Global stock indices are rising once more today with the FTSE 100 adding more than 50 points after the markets shrugged off a higher than expected US inflation print yesterday afternoon. The initial reaction saw a swift swoon lower but the declines were steadily recaptured and equities now look on a firmer footing going forward. Yesterday’s reaction to the data represents a major hurdle cleared for the stock markets and whilst it would be premature to call an end to the recent weakness, the outlook is now more favourable than it has been for the past week or so. The US dollar also reversed its first move following the data release with a wave of selling hit the Buck in the late afternoon and pushed the GBP/USD rate back above the 1.40 handle.

Miners amongst the biggest gainers

The resignation of Jacob Zuma has boosted dual-listed stocks this morning with both Anglo American and Old Mutual making strong gains. Old Mutual is in fact the biggest riser of all UK blue-chips and higher by almost 4% after Zuma finally bowed to pressure and stood down from his position as President. Whilst the majority of stocks on the benchmark are moving higher there are also some notable decliners with Standard Life Aberdeen dropping nearly 5% after the asset manager announced that it would lose its biggest clients. Lloyds Banking Group have decided to terminate a contract for the recently merged group to manage £109B of assets for the bank’s Scottish Widows insurance business. The arrangement represented almost 17% of Standard Life’s £646B total assets under management, but due to the lower margins involved this only accounted for approximately 5% of last year’s revenues.
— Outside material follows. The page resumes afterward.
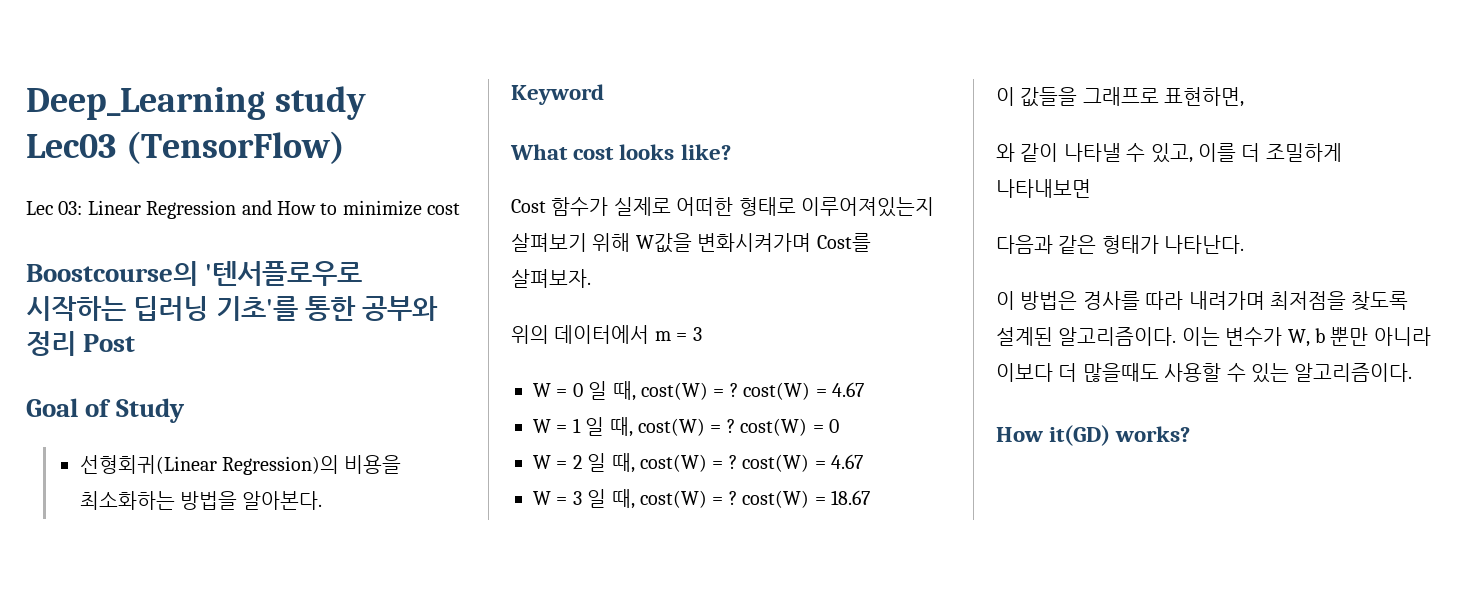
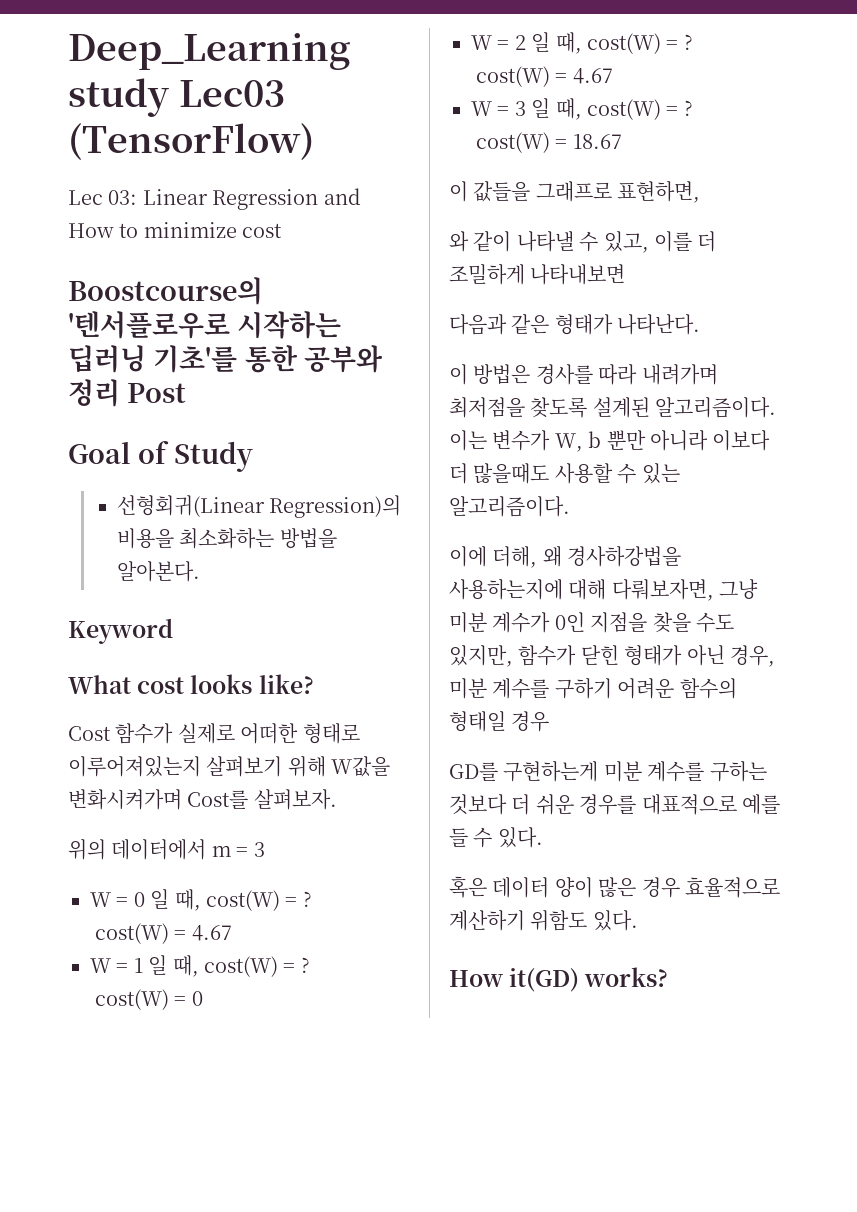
(738, 390) none -> (312, 899) //
(735, 426) none -> (310, 965) //
(737, 462) none -> (693, 42) //
(737, 498) none -> (693, 108) //
(1413, 372) none -> [449,546,682,568] [449,579,759,601] [449,612,734,633] [449,645,775,667] [449,678,737,699] [449,711,550,732] [449,761,767,782] [449,794,780,815] [449,827,543,848] [449,876,780,898] [449,910,638,931] // 이에 더해, 왜 경사하강법을 사용하는지에 대해 다뤄보자면, 그냥 미분 계수가 0인 지점을 찾을 수도 있지만, 함수가 닫힌 형태가 아닌 경우, 미분 계수를 구하기 어려운 함수의 형태일 경우 // GD를 구현하는게 미분 계수를 구하는 것보다 더 쉬운 경우를 대표적으로 예를 들 수 있다. // 혹은 데이터 양이 많은 경우 효율적으로 계산하기 위함도 있다.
Oil on course for biggest two-day rally in almost 3 months

The price of oil has made a fairly strong move higher in recent trade with a smaller than expected rise in US inventories sparking the move. With Brent crude futures currently higher by more than 3% in the past couple of days the market is on track for tis largest 2-day gain since November. However these gains should be put in context, and the broader picture remains less favourable for the market with last week seeing the largest drop in two years with declines of around 8%. US production continues to rise and with the latest rig count figures showing a sharp increase there is a growing feeling that more supply will hit the market in the coming months, dampening the impact of the OPEC-led supply cuts, and acting as a downward force on price going forward.